The title of “All Together Now” speaks directly to this odd but likable little picture’s infectious, inclusive spirit. A “hangout” movie in the truest sense, set in and around a multi-act punk/noise rock concert, first-time director Alexander Mirecki’s loosely constructed hybrid of music docu and coming-of-age drama follows a couple dozen teens, twentysomethings and chaperoning middle-agers as they drift in and out of each other’s lives over a few brief hours in the woods, illuminated by the flickering bonfire light. Though its ambitions are modest, “All Together Now” casts an undeniable spell, of which fests with an eye toward microbudget emerging helmers should take particular note.
The concert is the brainchild of Ron (indie stalwart Lou Taylor Pucci), a promoter so soft-spoken and easygoing he might easily be mistaken for a spectator. The actual ticket holders — though it’s not even clear that there are tickets — run the gamut from the visibly “alt” (in their dyed hair and piercings) to the decidedly prep (or is that retro prep?), an assortment of kids and kids-at-heart who recall the ones directors Jeff Krulik and John Heyn found tailgating a Judas Priest concert in their seminal 1986 short “Heavy Metal Parking Lot.”

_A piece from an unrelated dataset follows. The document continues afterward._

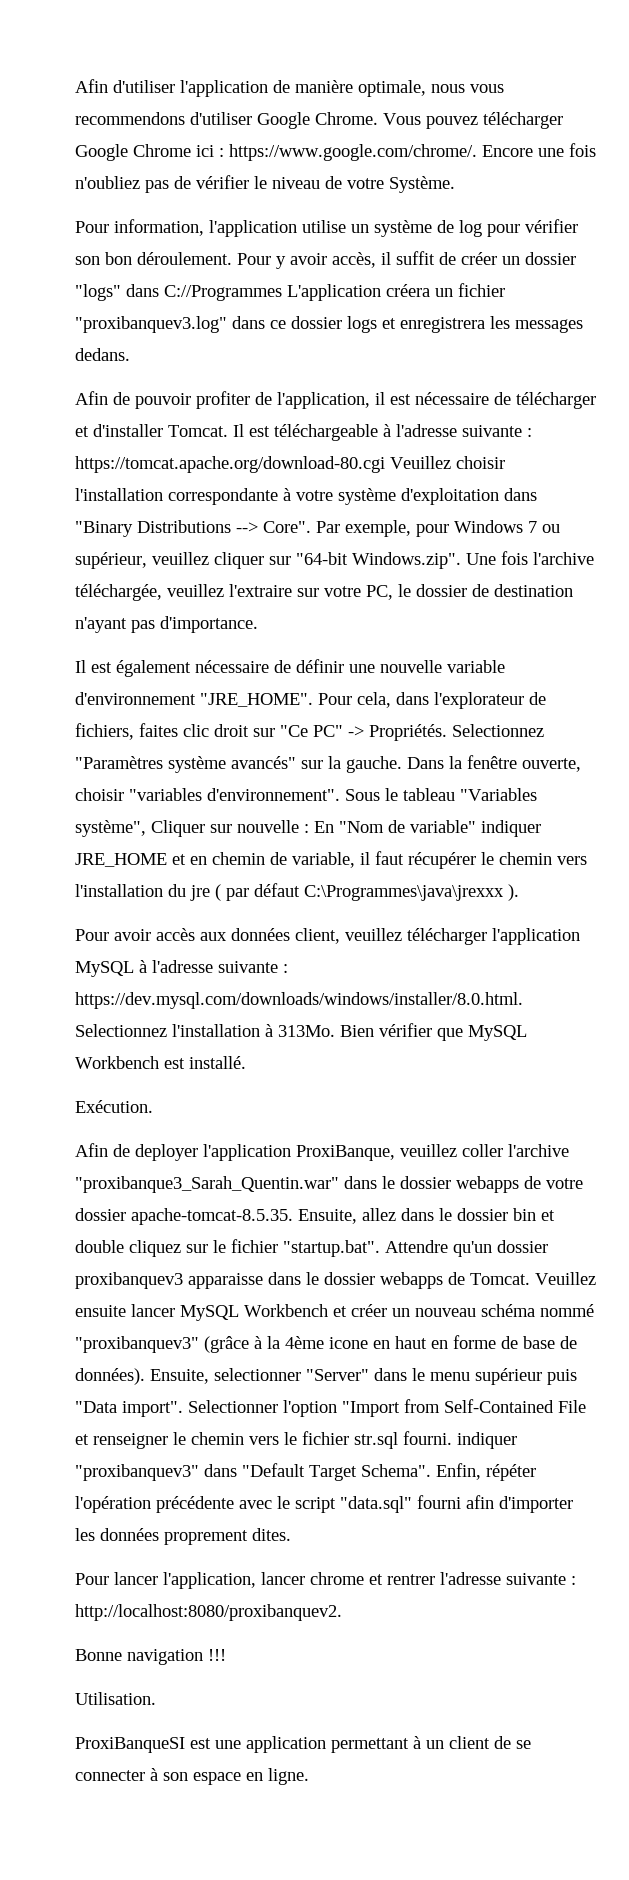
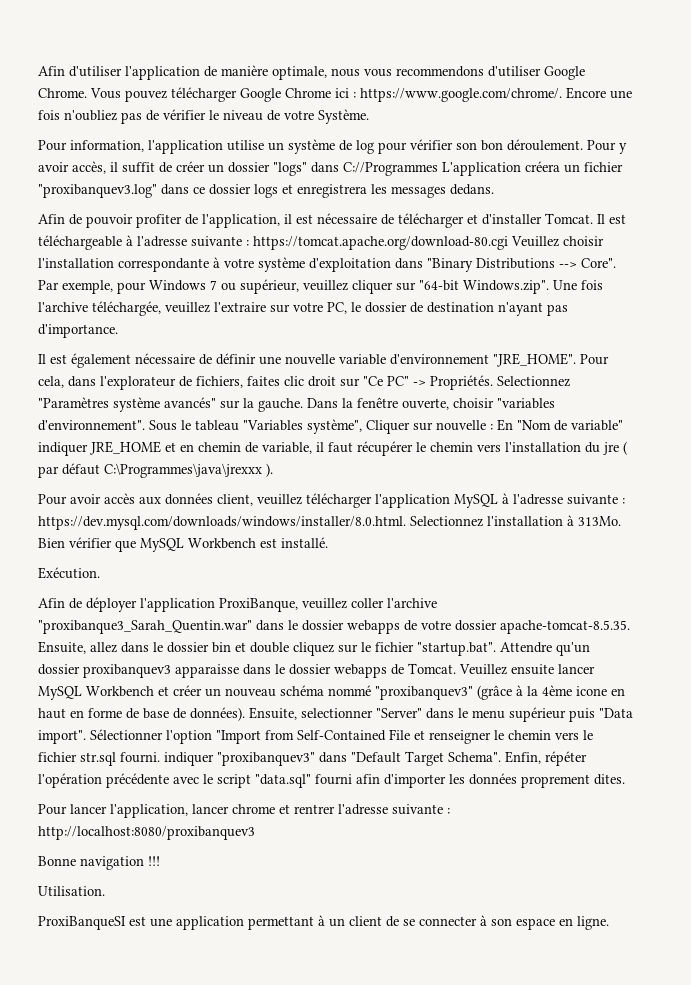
[135,1144,198,1161] deployer -> [86,597,137,612] déployer
[188,1400,278,1413] Selectionner -> [90,729,163,740] Sélectionner
[75,1604,342,1621] http://localhost:8080/proxibanquev2. -> [38,826,255,840] http://localhost:8080/proxibanquev3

There’s Ron’s friend Richard (Will Watkins), a human-rights activist who’s been recruited into keeping an eye on his boss’s teen daughter (Hannah Sullivan) and her two gay guy pals (Martin Yribarren and Dalton O’Dell). A couple of bros (Ryan Melander and Matt Weiner) awkwardly try to put the moves on two older babes (Amanda Kimmel and Nora Kirkpatrick). Lovestruck Sam (Morgan Krantz) wants to be more than just friends with Michelle (Lindsey Garrett), who herself only has eyes for Ron. And the movie’s requisite Spicoli/Wooderson arrives in the form of James Duval’s Zeke, who aspires to end the night with a bang — by launching a large anvil 200 feet into the air.
Popular on Variety
Mirecki, who also co-wrote “All Together Now” with fellow USC film-school grad Ryan Kasmiskie, doesn’t do the expected thing and narrow in on two or three main characters, instead juggling his sprawling, Altmanesque ensemble for all the pic’s brief 82-minute running time. But Kasmiskie has obvious gifts for characterization — as do most of his actors — and so we come away with a pretty good sense of who these people are, or at least (this being the world of malleable teen identities) who they’re trying to be.
Mirecki’s conceit, doubtless gleaned from firsthand experience, is that at gatherings like this, the real action happens far from the main stage (or in this case, the main corrugated tin shed), wherever eager warm bodies can find some fleeting privacy. So “All Together Now” largely follows suit, keeping the actual concert footage (of real “noise” acts including Manicorn and Pedestrian Depot) relatively brief. Which may be just as well, given that the music under discussion is an acquired taste — so screeching and atonal they make the Sex Pistols sound like easy listening. Pic humorously adds one fictional act to the roster: a father-son death metal act called Possessed (played by James Burns and Jerry Phillips), who momentarily spoil everyone’s good vibrations when a technical snafu sends dad on a rampage wielding a large samurai sword. Yep, it’s that kind of night.
The movie’s true musicality lies in Mirecki and cinematographer Zoran Popvic’s lyrical handheld camerawork, much of it shot with low levels of available light, effortlessly pulling us into the communal happening vibe. But “All Together Now” is ultimately better seen than described. As one of its own characters might say: You had to be there.